Monday, October 3, 2011

Online Education: What Works...

The NYT has an interesting editorial focusing on online education. http://www.nytimes.com/2011/10/03/opinion/the-university-of-wherever.html?pagewanted=2&nl=todaysheadlines&emc=tha212

Majia Here: My personal views on online education:

Online education has great potential, although in my opinion it can never offer the exciting synergy of a good classroom experience (a phenomenon that doesn't occur daily but happens regularly in well taught classes with motivated students).

The problem with online education is that it requires massive inputs to produce quality courses that are engaging and truly educational.

Inputs include time and knowledge.

An online class that simply teaches a textbook or two is a total waste of energy for all involved.

A good online class incorporates the knowledge and experience of a professor who synthesizes course reading materials with additional readings and the profession's professional knowledge base.

All of this information and knowledge must be presented in an accessible and engaging way to students.

Online courses must also be set up with the goal of fostering student engagement with the material through appropriate and interesting assignments and discussion forums.

Students must be motivated to really learn and not simply perceive online classes as a "convenient" and/or "easy" way to complete required coursework.

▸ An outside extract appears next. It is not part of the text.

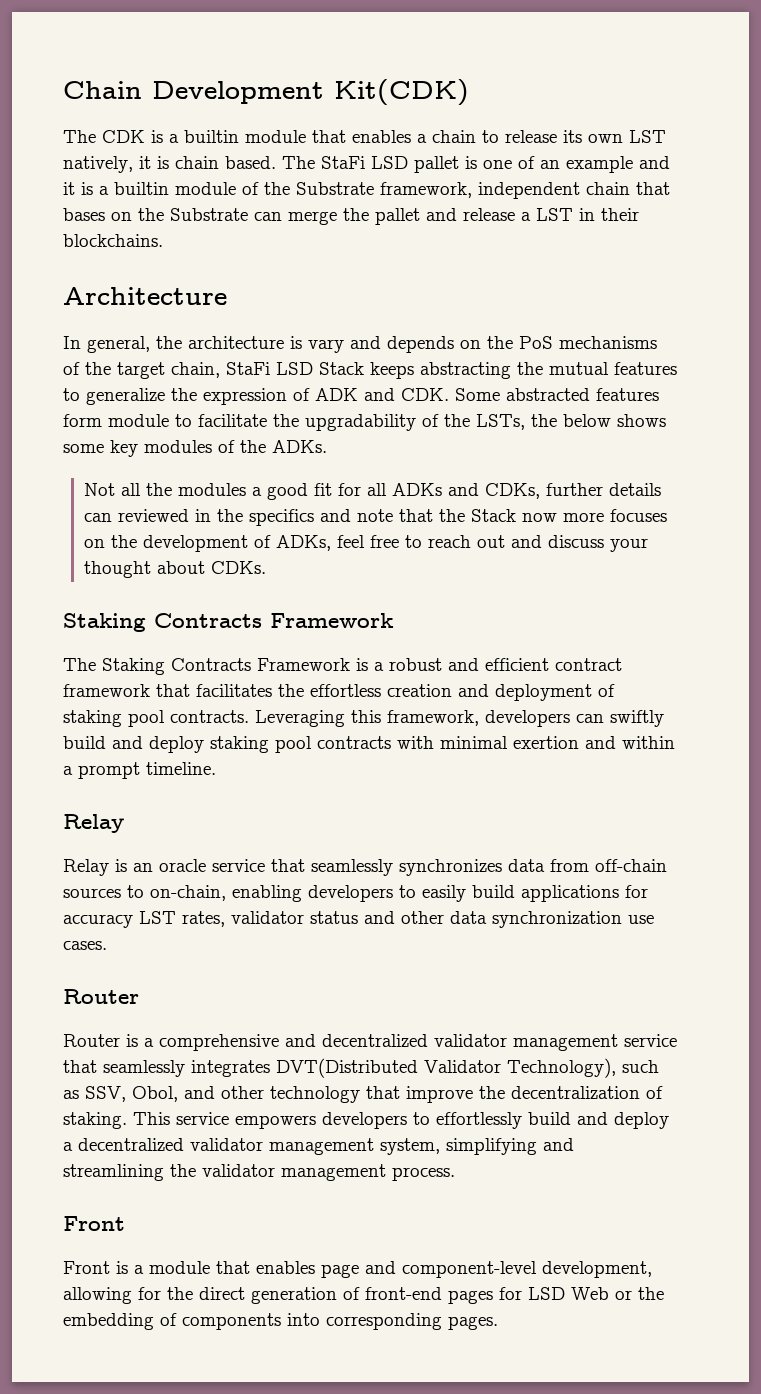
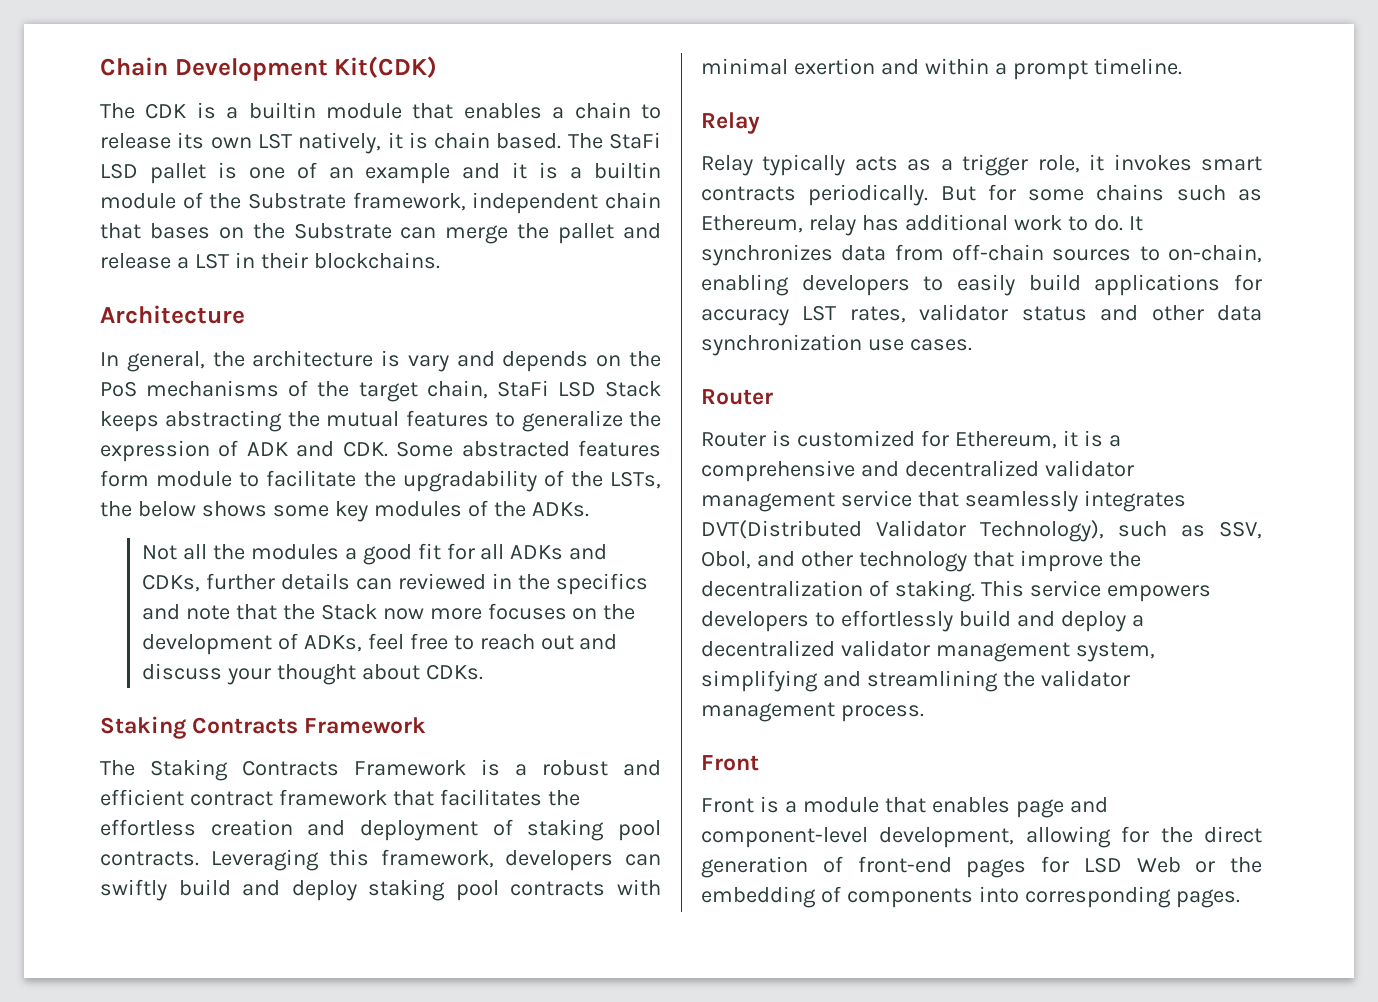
- Relay is an oracle service that seamlessly synchronizes data from off-chain sources to on-chain, enabling developers to easily build applications for accuracy LST rates, validator status and other data synchronization use cases.
+ Relay typically acts as a trigger role, it invokes smart contracts periodically. But for some chains such as Ethereum, relay has additional work to do. It synchronizes data from off-chain sources to on-chain, enabling developers to easily build applications for accuracy LST rates, validator status and other data synchronization use cases.
- Router is a comprehensive and decentralized validator management service that seamlessly integrates DVT(Distributed Validator Technology), such as SSV, Obol, and other technology that improve the decentralization of staking.
+ Router is customized for Ethereum, it is a comprehensive and decentralized validator management service that seamlessly integrates DVT(Distributed Validator Technology), such as SSV, Obol, and other technology that improve the decentralization of staking.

Good quality online education requires educated, knowledgeable professors working with able and willing tech support. Both groups must have been allocated adequate time for the massive investments of energy that go into the initial production of a quality online course.

I know good quality online education exists, but I also know that a lot of online education is a waste of energy and time.

The problem is that many universities are trying to do online education cheaply and treat the creation of an online class as equivalent to the teaching of an in-person class.

Worse, many institutions are having faculty set up classes and then having low-paid professionals or graduate students teach them. Ugh.

Quality education is not cheap and although I think online education has promise, the quality of instruction will not rise to the promise if the McDonalds' model prevails.